Not: ben biraz gozu karayim, risk almayi seviyorum, hayatta beni mutlu edecek seyleri yapiyorum. Pisman degilim. Tam tamina 27 gunum kaldi ulkeme donuyorum.
Fatmanur Erdogan
@selin insanin farkli adim atanilmeai buyuk ozgurluk. Bir de insanin ne istedigini bulabilmesi ve zamanla isteklerin degisebilecegini gormesi onemli. Hayati tek duzelikten cikarabilmek ve yasanabilir bir dunya yaratmak icin hayatta her durumun ustesinden gelebilecegimize inanmak en buyuk ozguven olsa gerek… Tesekkurler selin.
Bülent Deniz
Köylü Ekrem alında bize şunu söylüyor. Gerçek olan topraktır.Para kariyer saygınlık gelip geçiçi şeyler aslında bir geri dönüp baktığımızda hayatımızı dört duvar arasında bitiriyoruz. Hangimiz en son bir toprakla oynadı bir ağaç’a dokundu yada yalın ayak dolaştı. Bize öğretilenler içinde yaşıyoruz.Aslında bir hapishane içindeyiz bu evrende biz farkında değiliz malesef ,İnsan olabilmektir asıl olan
Ömür Erdoğdu
Bence bu dünyada güzel olan şeyler hemen tükeniyor ve biz buna asla ama asla engel olmuyoruz.Aksine biz yaptıklarımızın iyi bir şey olduğunu sanıyor ve daha hızlı tükenmesine sebep oluyoruz.Bu nedenle ruhlarımız asla özgür olmayacak.Çünkü insanlardan sadece bir kaçı bu dünyada iyidir ve iyi şeyler yapar.Aslında çocuklar doğuştan iyidir.Büyüdüklerinde o iki yol karşılarına çıkar,iyi ve kötü.

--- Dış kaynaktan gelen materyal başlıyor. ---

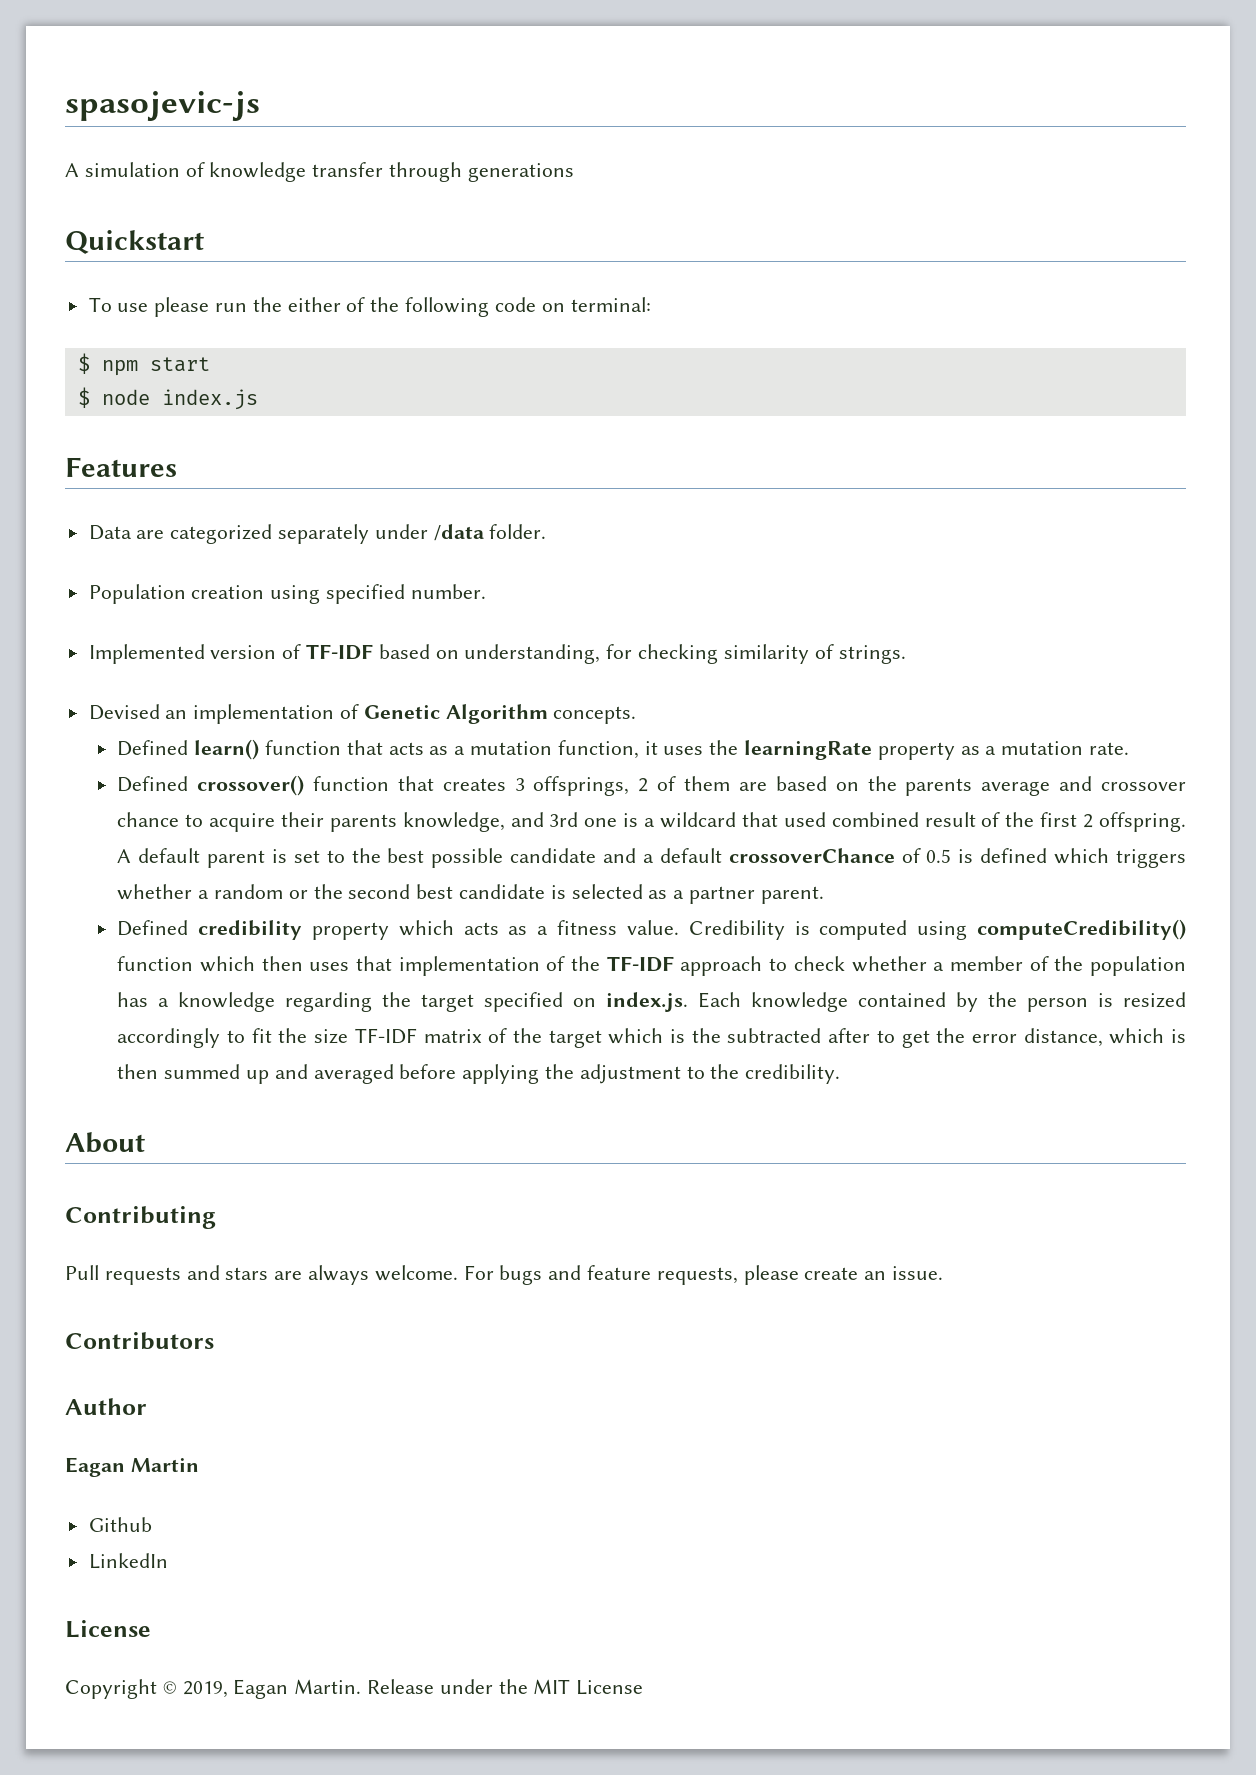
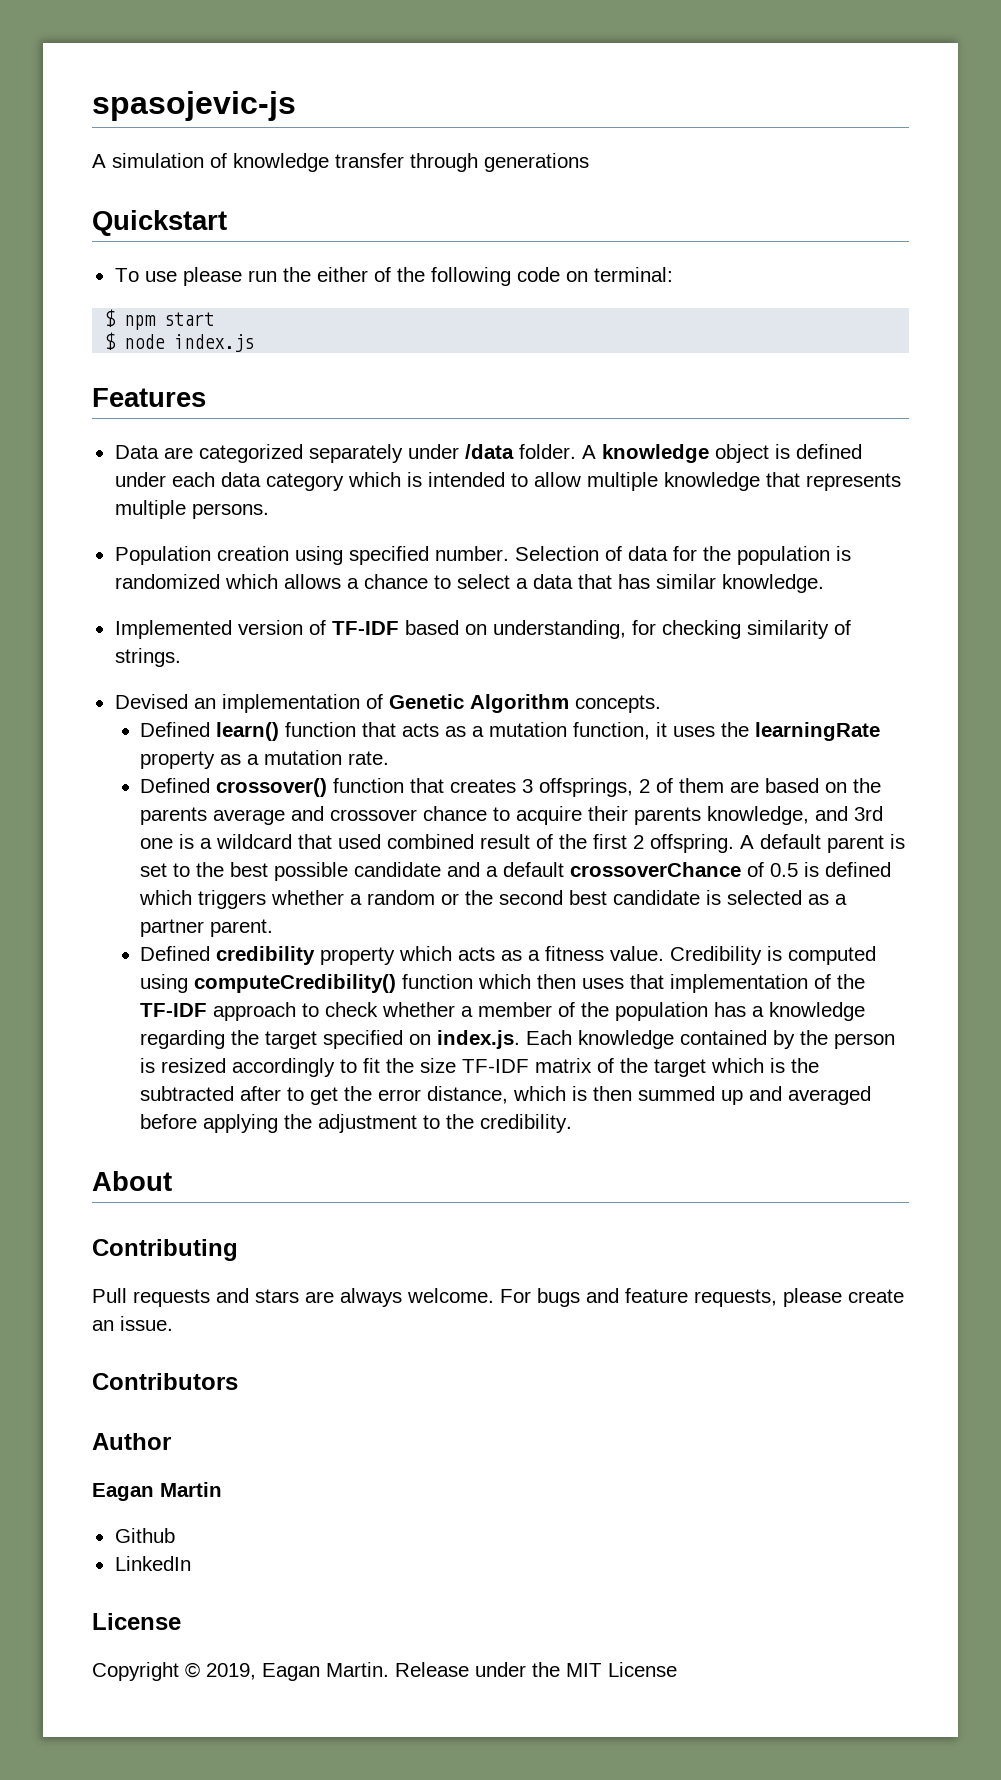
(547, 531) none -> [581,444,862,463] [114,472,901,491] [114,500,269,519] A knowledge object is defined under each data category which is intended to allow multiple knowledge that represents multiple persons.
(486, 591) none -> [514,546,851,565] [114,574,824,593] Selection of data for the population is randomized which allows a chance to select a data that has similar knowledge.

Dünyanın 3’te 1’i yarısı iyilik yolunda ilerler diğer yarısı bazen iyilik bazen kötülük yapar.3’te 2’si ise kötülük yapar.İşte hayat bu durumdan ibaret.Eğer biz ruhumuzun özgür olmasını istiyorsak asla ama kötülüğü veya yarı kötü yarı iyiliği seçmemeliyiz.Aksine iyiliği seçmeliyiz ve ne olursa olsun iyiliği seçmeye devam etmeliyiz…
Zafer Yilmaz
Yazınızın başında çok doğru bir şekilde belirttiğiniz gibi, yaratıcılık için anahtar kelime cesarettir. Aydınlanmanın sloganı “dare to know” idi; “bilmeye cür’et et”. Hemen her yaratıcılık bir cür’et etme ihtiva eder. Özgür olmak cür’et etmedir. Çünkü bizler kendini bir takım araçlarla koruyan hep bir statükonun (din, devlet, toplumsal hiyerarşiler, gelenekler, vs) içinde dünyaya geliriz ve her yaratım ister istemez bu statükoya bir meydan okumaya dönüşür veya o şekilde algılanır. Dolayısıyla yaratıcılığa hayat veren şey cesarettir. Cür’et etmeden yaratıcı olunamaz.